[Your task]
Go over the data and keep only the lines that include "Optimize".

━━━ Records provided

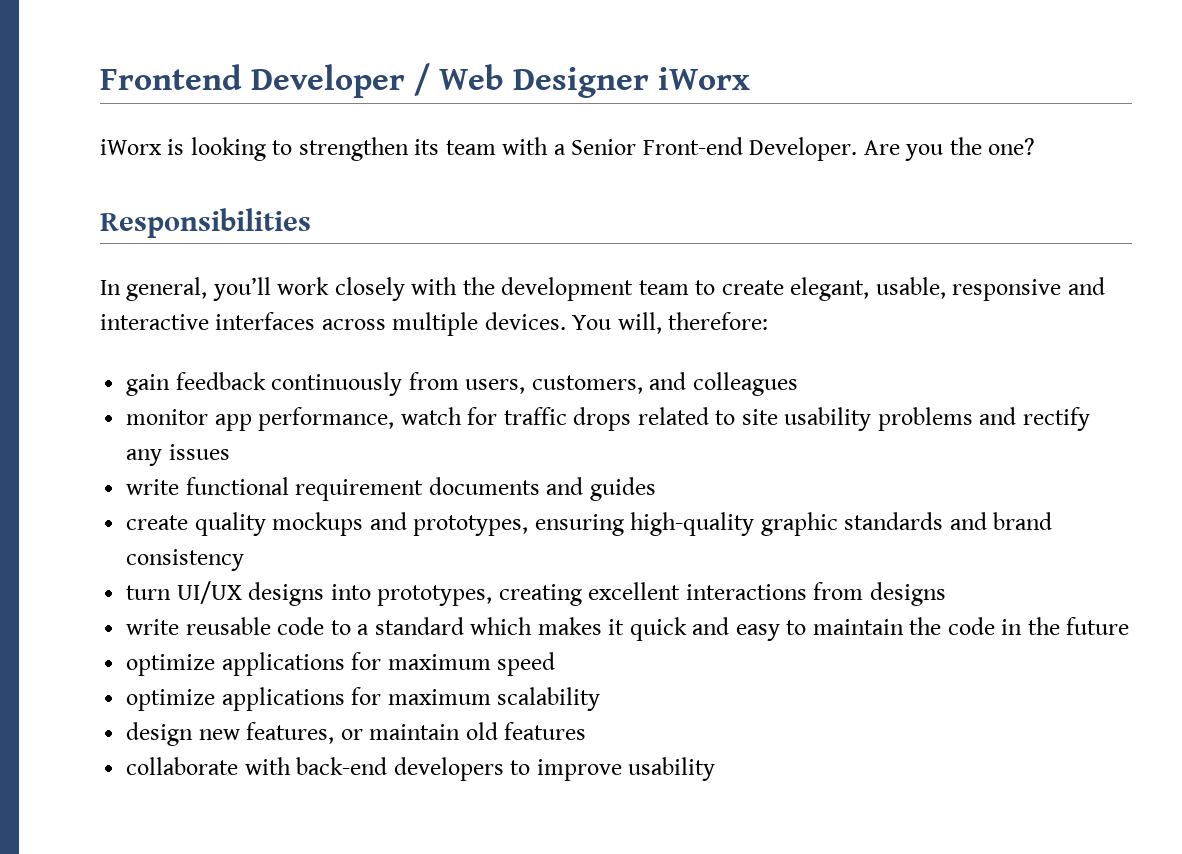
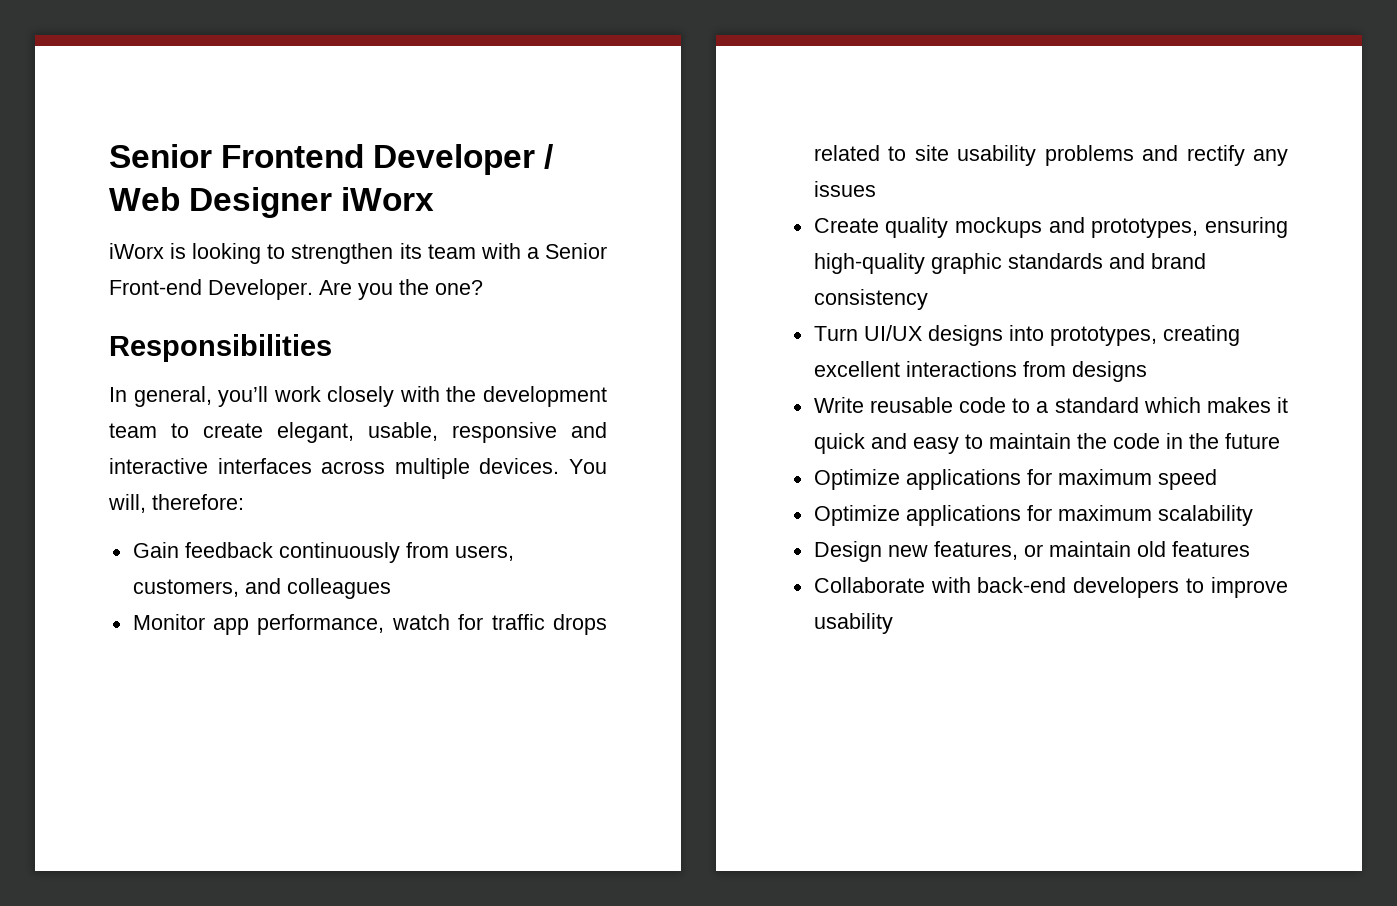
(100, 77) none -> [109,144,212,168] Senior
[126,374,171,396] gain -> [132,542,179,558] Gain
[126,409,209,425] monitor -> [132,614,205,630] Monitor
[126,477,656,501] [126,515,189,530] write functional requirement documents and guides // create -> [813,218,879,233] Create
[126,585,172,600] turn -> [813,326,858,341] Turn
[126,619,180,635] write -> [813,397,864,413] Write
[126,654,216,676] optimize -> [813,469,900,490] Optimize
[126,689,216,711] optimize -> [813,505,900,526] Optimize
[126,722,194,746] design -> [813,541,882,562] Design
[126,757,239,775] collaborate -> [813,577,925,593] Collaborate

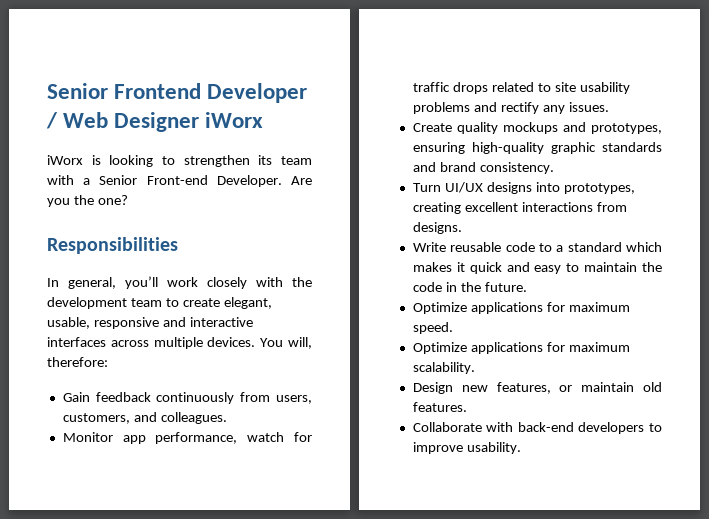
[286,578,391,599] colleagues -> [160,412,227,424] colleagues.
[813,181,876,197] issues -> [568,102,609,112] issues.
[813,289,928,310] consistency -> [479,162,554,174] consistency.
[1071,361,1147,382] designs -> [412,222,462,234] designs.
[1224,433,1280,449] [813,469,1217,490] [813,505,1253,526] future // Optimize applications for maximum speed // Optimize applications for maximum scalability -> [484,282,527,292] [412,302,630,314] [412,322,453,334] [412,342,630,354] [412,362,475,374] future. // Optimize applications for maximum speed. // Optimize applications for maximum scalability.
[1171,541,1250,557] features -> [412,402,467,412] features.
[813,613,893,634] usability -> [466,442,521,454] usability.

━━━━━━

[Solution below]
[126,654,216,676] optimize -> [813,469,900,490] Optimize
[126,689,216,711] optimize -> [813,505,900,526] Optimize
[1224,433,1280,449] [813,469,1217,490] [813,505,1253,526] future // Optimize applications for maximum speed // Optimize applications for maximum scalability -> [484,282,527,292] [412,302,630,314] [412,322,453,334] [412,342,630,354] [412,362,475,374] future. // Optimize applications for maximum speed. // Optimize applications for maximum scalability.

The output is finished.